Dismiss Notice
Join Physics Forums Today!
The friendliest, high quality science and math community on the planet! Everyone who loves science is here!

Residential DC power distribution?

  1. Sep 5, 2014 #1
    Residential DC power distribution, well that’s the end goal. The main question is about stepping down a 24v 4amp lead acid deep cycle battery bank to accommodate normal DC usage voltage. For example 24v 4amp too: 12v 1a, 5v 400ma, 9v .4a, 12v 2a. Was thinking of making adjustable outlets so they can be changed using a potentiometer to fit common device’s specs.

    If you checkout the datasheet on page 11 it has a “1.2v -25 Adjustable Regulator”. Would that circuit design work for this application? On page 11 there is also an “Adjustable Regulator with Improved Ripple Rejection”.
    Any gotcha’s? Any advice, anything to watch out for? Or would that even work?

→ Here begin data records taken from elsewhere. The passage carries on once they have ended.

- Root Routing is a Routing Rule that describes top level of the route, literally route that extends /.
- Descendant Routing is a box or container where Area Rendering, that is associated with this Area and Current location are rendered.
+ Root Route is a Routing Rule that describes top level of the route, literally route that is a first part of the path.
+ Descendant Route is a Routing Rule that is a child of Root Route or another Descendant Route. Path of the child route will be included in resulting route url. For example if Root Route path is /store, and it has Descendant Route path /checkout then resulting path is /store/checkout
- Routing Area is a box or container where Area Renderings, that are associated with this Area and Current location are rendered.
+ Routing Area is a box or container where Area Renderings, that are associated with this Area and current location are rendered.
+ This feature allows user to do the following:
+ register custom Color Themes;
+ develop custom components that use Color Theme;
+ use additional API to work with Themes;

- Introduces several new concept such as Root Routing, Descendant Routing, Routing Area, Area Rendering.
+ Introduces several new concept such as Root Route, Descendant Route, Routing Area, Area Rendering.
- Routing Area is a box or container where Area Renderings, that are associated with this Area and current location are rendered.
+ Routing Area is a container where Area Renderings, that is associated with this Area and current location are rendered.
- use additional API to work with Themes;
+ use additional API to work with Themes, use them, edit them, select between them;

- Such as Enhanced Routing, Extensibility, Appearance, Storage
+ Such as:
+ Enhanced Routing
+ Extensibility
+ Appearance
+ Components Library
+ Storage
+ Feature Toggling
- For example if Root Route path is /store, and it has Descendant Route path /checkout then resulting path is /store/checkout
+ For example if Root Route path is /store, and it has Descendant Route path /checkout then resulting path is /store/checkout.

    I’ve read this guy’s paper but think most of this doesn’t apply to my situation being that I’m never going to connect to the main AC power grid. https://etd.ohiolink.edu/!etd.send_file?accession=toledo1355247158&disposition=inlineb
  2. jcsd
  3. Sep 5, 2014 #2


    User Avatar

    Staff: Mentor

    Welcome to the PF.

    No, you would not use a linear voltage regulator for this application. You will be wasting most of your battery's power in making heat.

    Instead, look into Buck DC-DC regulators. You can make them adjustable as well. :smile:
  4. Sep 8, 2014 #3
    Awesome, thanks for the reply. Didn’t think anybody had responded yet because the notification email went to junk mail. Buck converter operations was interesting. Think I found a few boards that would work.

    This guy for laptop or higher amp required devices.

    Low power consumption items

    Something for LED array

    Forgive me if I’m not making sense with something or show lack of understanding. Don’t have a strong background in elc. engineering. Here is the conclusion with a few questions. Please, if something sounds silly or not right, let me know.

    To achieve a basic type of DC power distribution (that’s flexible at the ports) I could wire these buck converter boards in parallel with the battery bank and it should work…right? All of these boards have a certain level of voltage regulation. Meaning, when the battery storage voltage fluctuation the buck boards compensate for the change. Think each board listed above has its own input voltage fluctuation specs. Just not sure what is going to happen to line voltage if all the boards are connected and drawing power at the same time.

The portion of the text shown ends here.